*** The input ***

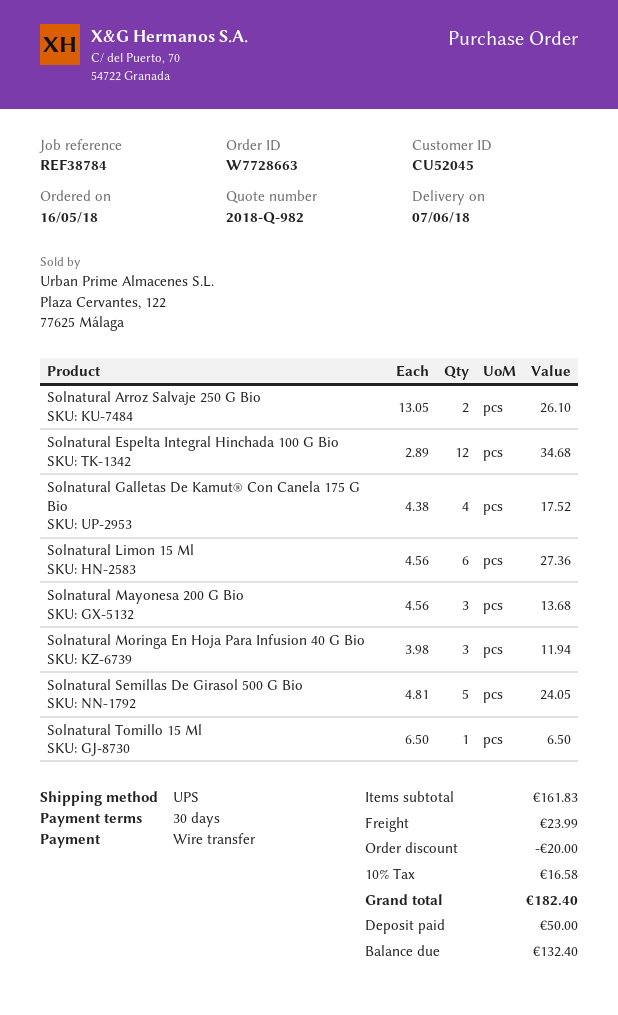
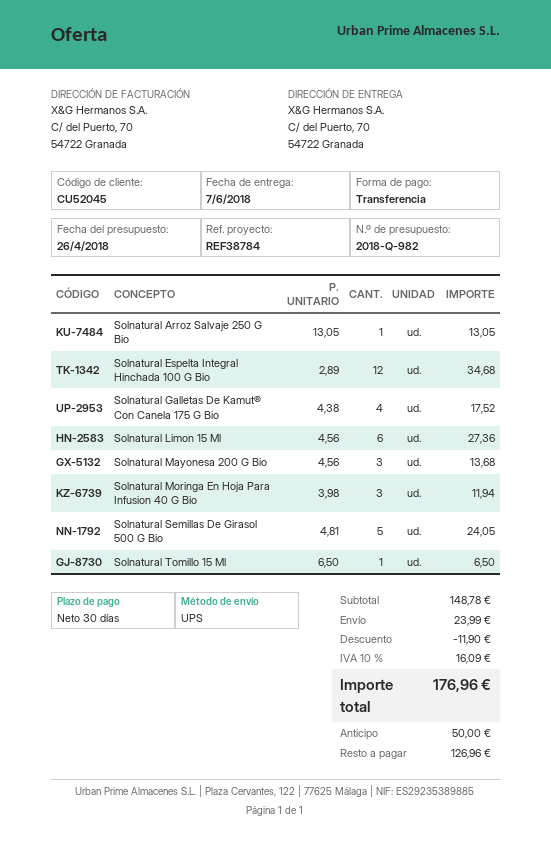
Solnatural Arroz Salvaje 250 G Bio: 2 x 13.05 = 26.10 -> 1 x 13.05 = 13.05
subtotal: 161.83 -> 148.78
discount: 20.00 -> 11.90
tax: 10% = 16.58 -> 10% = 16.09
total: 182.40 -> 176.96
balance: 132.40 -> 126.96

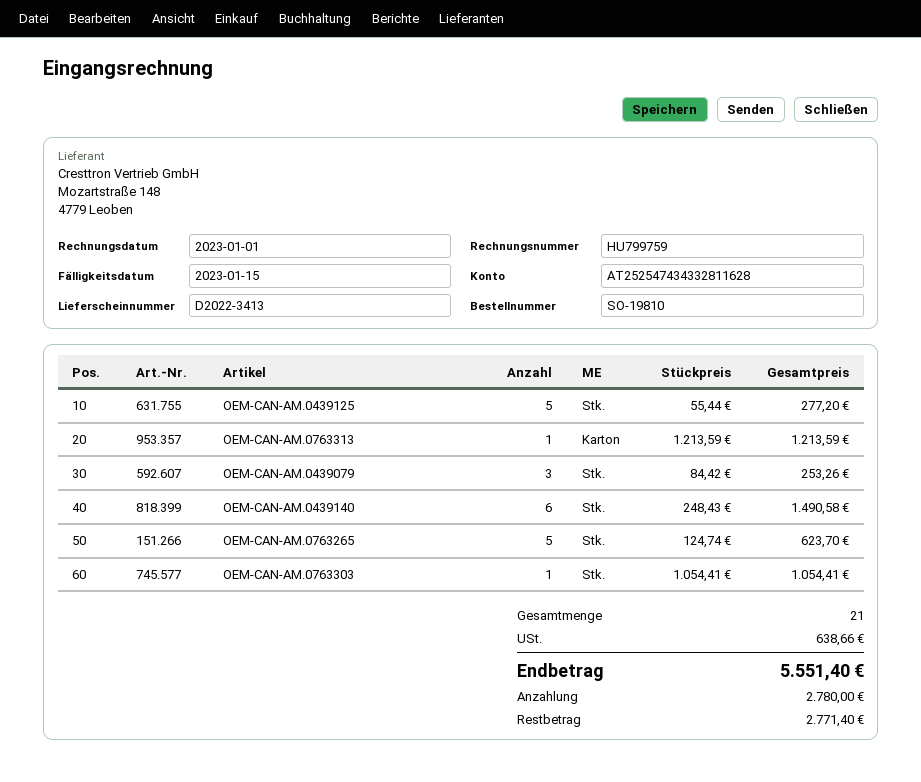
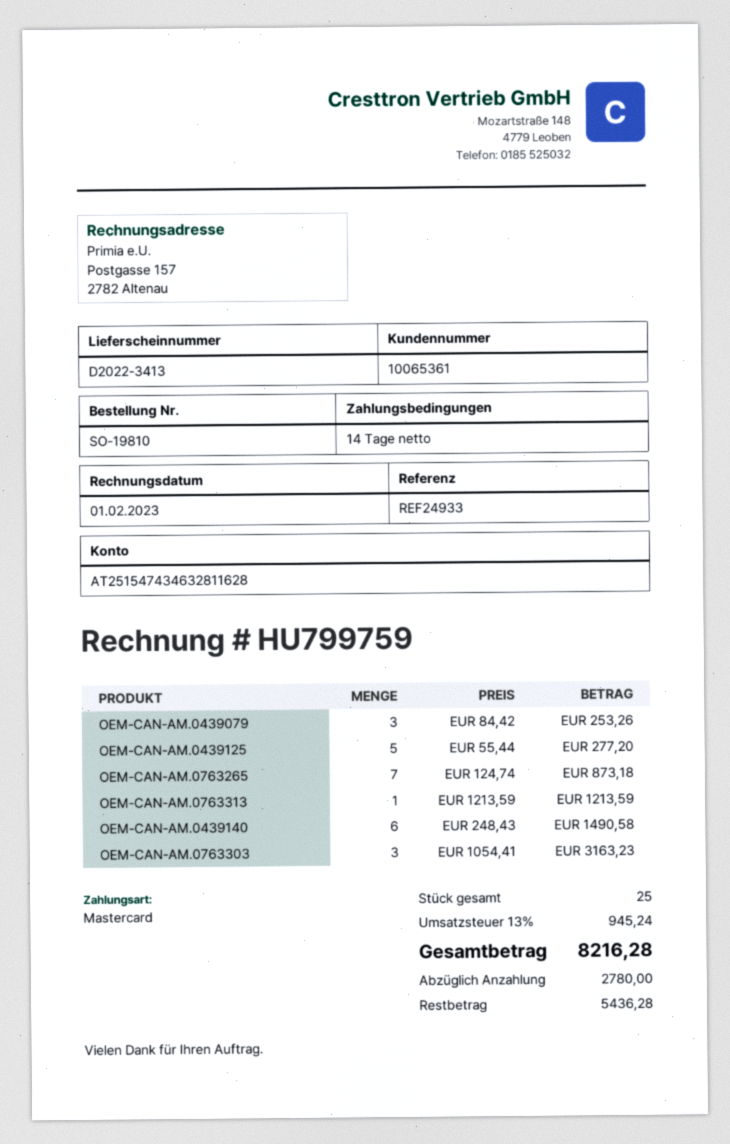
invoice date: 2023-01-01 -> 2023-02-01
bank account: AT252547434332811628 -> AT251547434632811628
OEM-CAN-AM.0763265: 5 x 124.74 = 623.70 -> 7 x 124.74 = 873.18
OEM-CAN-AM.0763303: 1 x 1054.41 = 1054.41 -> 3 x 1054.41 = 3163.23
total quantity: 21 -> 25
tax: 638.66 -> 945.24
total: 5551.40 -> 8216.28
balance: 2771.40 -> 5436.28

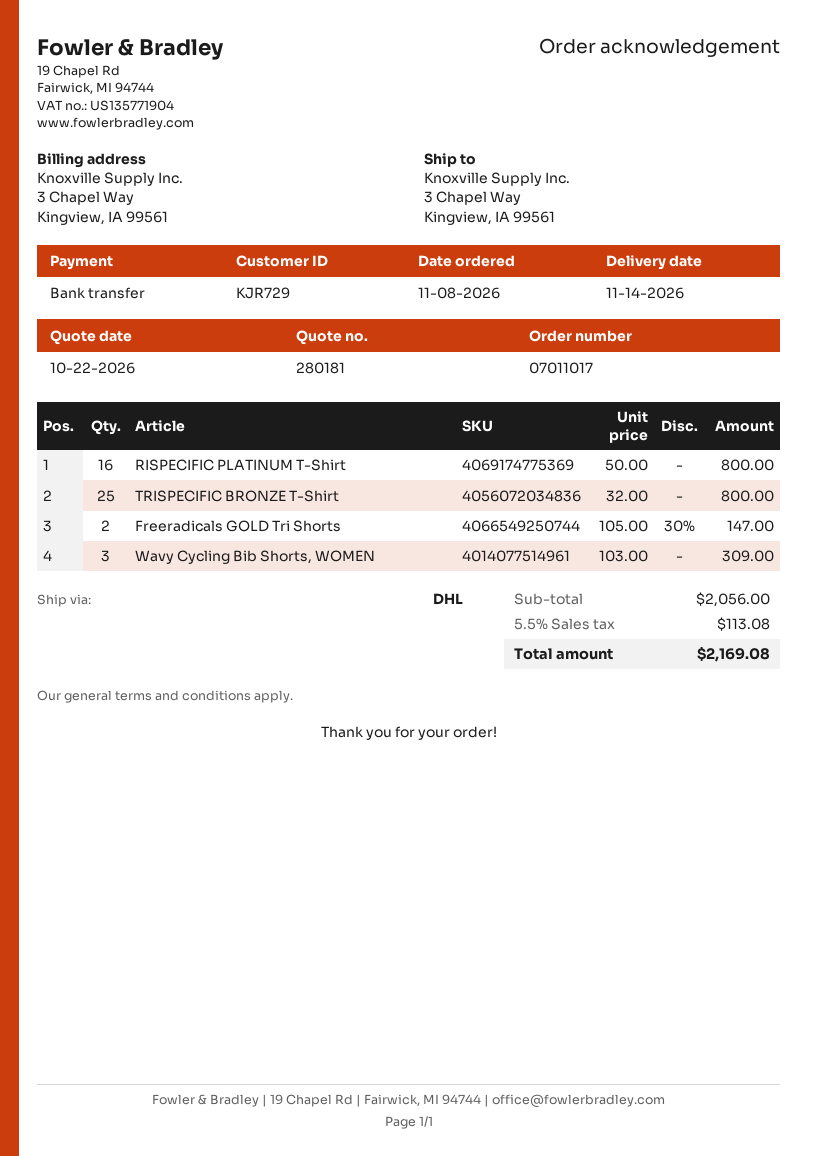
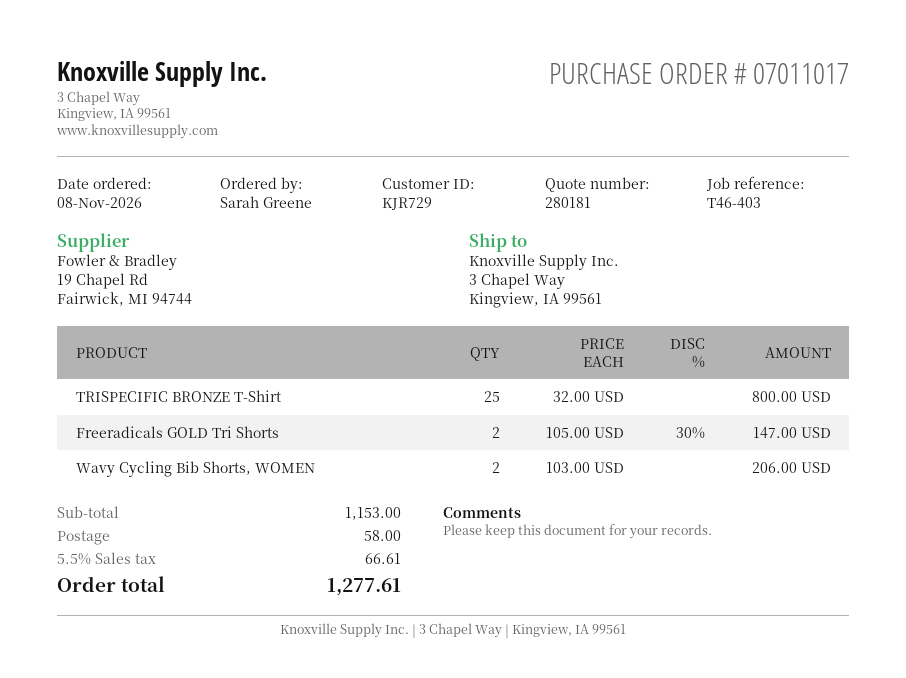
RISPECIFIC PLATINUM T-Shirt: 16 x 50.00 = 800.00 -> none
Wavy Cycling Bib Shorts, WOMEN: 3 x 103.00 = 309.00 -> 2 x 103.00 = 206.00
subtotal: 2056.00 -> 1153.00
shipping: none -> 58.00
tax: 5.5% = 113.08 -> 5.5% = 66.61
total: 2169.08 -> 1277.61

*** End of The input ***

→ Brief: The lines above that include "balance" should each be listed.

→ Response area:
balance: 132.40 -> 126.96
balance: 2771.40 -> 5436.28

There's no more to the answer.